## PROBLEM TO SOLVE
Only the lines below starting at the one that contains "color: #be185d ->" and ending at the one that contains "этот план для" are to be reproduced, exactly and with both ends kept.

*** Opening of DATASET RECORDS ***

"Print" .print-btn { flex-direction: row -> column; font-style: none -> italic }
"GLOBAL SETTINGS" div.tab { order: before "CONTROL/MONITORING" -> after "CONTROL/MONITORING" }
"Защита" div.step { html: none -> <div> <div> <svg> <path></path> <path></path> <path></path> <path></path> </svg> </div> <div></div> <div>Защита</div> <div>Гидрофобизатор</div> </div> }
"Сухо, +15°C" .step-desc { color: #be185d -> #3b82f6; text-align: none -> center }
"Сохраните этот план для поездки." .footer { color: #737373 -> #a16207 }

*** Close of DATASET RECORDS ***
*** Opening of DATASET RECORDS ***

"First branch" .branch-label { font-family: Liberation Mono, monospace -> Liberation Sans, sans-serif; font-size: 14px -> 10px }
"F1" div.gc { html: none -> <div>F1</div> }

*** Close of DATASET RECORDS ***
*** Opening of DATASET RECORDS ***

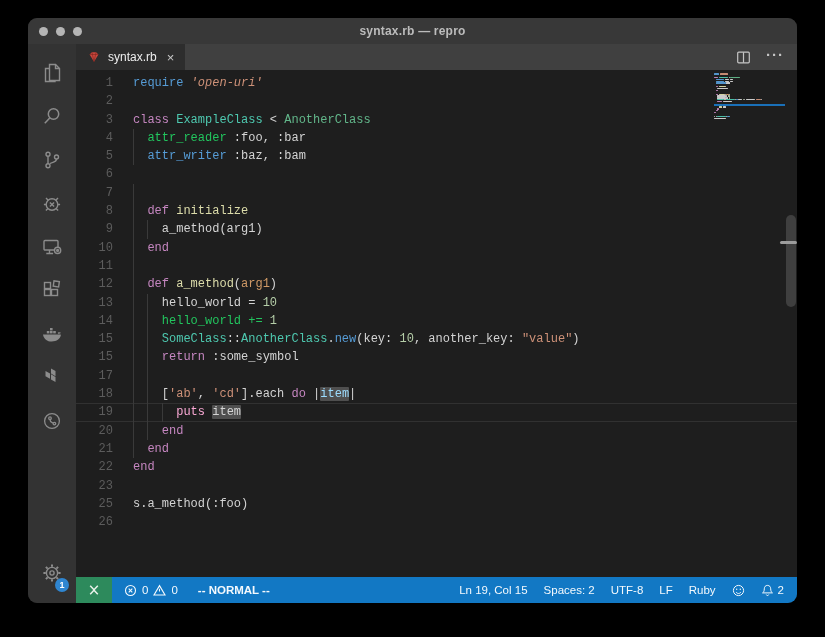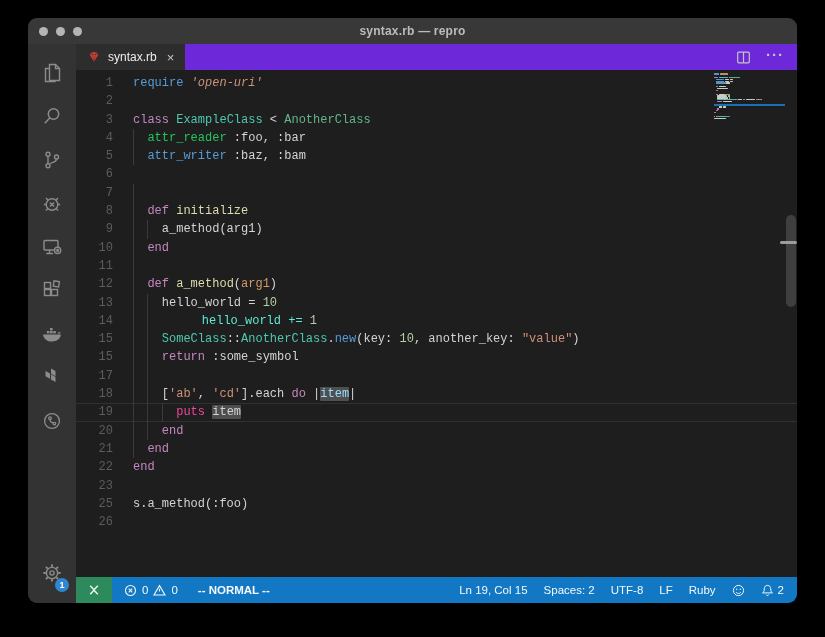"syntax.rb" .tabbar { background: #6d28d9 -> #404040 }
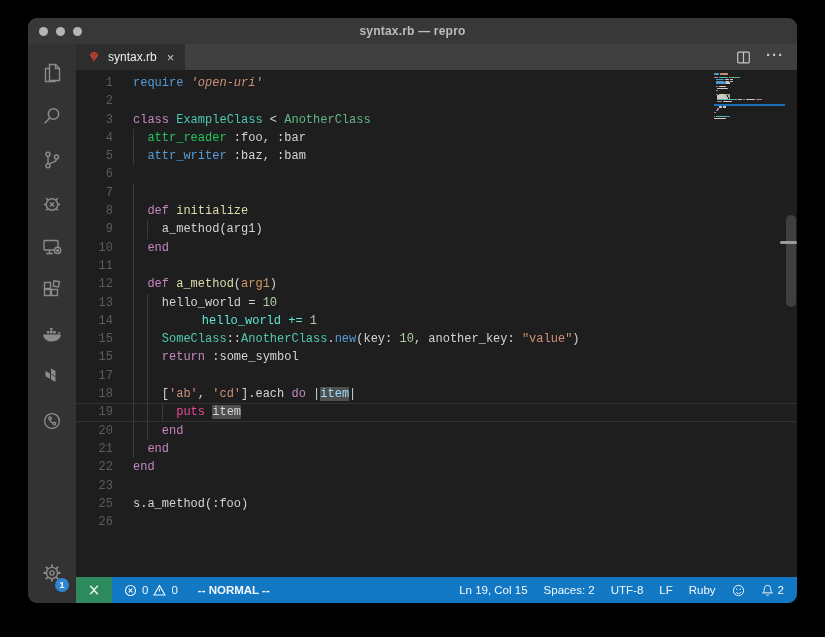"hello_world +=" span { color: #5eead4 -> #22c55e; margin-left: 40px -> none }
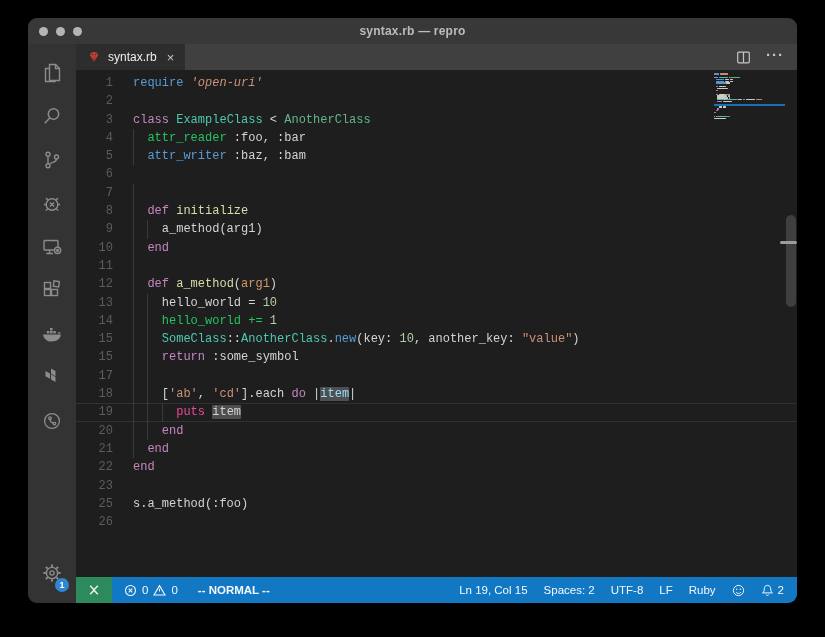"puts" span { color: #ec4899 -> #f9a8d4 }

*** Close of DATASET RECORDS ***

## EXERCISE SOLUTION
"Сухо, +15°C" .step-desc { color: #be185d -> #3b82f6; text-align: none -> center }
"Сохраните этот план для поездки." .footer { color: #737373 -> #a16207 }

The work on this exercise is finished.